# Task description
Report back every line of the entries that contains "configured", exactly as written.
#####
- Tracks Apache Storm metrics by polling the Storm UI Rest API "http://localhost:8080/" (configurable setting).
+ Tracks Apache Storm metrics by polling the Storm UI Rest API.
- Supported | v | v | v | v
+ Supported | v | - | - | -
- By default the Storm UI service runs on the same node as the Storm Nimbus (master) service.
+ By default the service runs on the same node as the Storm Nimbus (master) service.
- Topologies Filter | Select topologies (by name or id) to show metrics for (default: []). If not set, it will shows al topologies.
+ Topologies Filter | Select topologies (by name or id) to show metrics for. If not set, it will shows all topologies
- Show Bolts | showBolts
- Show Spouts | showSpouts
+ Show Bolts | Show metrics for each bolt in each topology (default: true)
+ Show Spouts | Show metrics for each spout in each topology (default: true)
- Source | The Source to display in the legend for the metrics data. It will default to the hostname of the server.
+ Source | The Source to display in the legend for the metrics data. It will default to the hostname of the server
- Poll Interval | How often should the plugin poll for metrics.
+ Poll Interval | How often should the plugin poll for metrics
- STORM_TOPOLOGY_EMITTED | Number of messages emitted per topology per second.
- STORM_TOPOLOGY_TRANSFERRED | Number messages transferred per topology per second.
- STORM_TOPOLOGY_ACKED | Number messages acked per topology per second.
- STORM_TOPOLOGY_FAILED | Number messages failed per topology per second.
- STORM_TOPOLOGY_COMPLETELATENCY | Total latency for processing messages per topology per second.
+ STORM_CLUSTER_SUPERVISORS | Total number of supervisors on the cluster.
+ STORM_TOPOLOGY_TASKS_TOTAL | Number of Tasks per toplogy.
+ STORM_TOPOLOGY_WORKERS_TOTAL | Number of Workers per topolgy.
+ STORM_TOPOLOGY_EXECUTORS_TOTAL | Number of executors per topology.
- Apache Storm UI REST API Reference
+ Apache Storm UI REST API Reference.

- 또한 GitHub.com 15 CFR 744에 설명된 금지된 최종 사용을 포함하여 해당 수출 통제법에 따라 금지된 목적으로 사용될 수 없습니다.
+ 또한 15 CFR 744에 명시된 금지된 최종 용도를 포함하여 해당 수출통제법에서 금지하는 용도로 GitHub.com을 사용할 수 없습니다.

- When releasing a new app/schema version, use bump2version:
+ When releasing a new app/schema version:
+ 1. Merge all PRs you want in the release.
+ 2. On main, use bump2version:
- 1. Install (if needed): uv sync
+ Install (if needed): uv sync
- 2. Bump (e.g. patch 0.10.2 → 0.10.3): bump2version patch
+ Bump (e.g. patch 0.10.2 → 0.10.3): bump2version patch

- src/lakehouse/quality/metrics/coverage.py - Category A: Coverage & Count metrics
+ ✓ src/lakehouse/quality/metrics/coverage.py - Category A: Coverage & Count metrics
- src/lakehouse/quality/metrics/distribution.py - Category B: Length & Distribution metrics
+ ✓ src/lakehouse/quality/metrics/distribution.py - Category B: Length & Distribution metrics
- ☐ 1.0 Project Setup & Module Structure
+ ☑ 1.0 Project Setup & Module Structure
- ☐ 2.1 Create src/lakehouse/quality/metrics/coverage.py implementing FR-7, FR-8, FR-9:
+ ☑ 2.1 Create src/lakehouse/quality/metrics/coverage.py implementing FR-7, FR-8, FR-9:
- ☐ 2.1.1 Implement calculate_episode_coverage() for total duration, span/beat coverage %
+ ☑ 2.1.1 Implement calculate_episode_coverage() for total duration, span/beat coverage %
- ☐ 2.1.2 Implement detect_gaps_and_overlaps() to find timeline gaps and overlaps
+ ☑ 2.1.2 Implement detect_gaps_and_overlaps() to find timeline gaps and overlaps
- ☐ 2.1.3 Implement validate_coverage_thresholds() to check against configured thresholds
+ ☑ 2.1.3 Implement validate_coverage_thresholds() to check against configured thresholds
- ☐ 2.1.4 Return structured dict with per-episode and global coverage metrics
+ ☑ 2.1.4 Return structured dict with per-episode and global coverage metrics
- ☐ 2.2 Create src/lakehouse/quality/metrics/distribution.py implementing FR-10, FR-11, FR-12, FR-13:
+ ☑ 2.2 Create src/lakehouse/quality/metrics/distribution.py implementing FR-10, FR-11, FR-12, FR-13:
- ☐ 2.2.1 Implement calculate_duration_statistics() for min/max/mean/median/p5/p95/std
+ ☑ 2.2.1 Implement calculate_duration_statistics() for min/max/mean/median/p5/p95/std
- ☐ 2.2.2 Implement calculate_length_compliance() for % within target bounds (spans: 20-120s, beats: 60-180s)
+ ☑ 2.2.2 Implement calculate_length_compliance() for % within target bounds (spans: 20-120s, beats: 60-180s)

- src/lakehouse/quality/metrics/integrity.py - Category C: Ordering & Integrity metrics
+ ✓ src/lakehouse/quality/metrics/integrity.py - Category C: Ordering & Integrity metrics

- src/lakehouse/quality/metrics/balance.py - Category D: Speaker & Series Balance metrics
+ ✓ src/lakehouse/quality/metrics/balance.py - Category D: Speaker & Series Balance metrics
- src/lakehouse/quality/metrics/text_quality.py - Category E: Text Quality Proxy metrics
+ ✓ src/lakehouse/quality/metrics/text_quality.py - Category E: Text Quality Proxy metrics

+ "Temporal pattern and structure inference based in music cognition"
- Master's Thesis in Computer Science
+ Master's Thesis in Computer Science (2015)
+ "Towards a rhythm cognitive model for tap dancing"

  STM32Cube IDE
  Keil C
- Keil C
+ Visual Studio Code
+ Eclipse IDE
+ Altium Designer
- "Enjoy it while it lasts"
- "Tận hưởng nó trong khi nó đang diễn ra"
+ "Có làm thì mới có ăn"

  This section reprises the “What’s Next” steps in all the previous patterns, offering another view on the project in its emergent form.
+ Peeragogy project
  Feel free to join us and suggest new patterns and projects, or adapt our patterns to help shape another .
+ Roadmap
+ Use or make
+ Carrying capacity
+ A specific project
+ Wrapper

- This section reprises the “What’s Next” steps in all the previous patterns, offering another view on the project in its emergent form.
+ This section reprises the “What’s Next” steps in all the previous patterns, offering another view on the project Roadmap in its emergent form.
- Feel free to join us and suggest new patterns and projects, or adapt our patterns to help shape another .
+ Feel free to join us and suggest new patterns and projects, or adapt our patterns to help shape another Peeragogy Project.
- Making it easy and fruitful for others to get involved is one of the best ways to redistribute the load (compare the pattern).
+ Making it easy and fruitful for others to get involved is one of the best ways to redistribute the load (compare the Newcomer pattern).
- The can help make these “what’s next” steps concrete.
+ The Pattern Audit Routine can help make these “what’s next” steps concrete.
#####
# Exercise output
- ☐ 2.1.3 Implement validate_coverage_thresholds() to check against configured thresholds
+ ☑ 2.1.3 Implement validate_coverage_thresholds() to check against configured thresholds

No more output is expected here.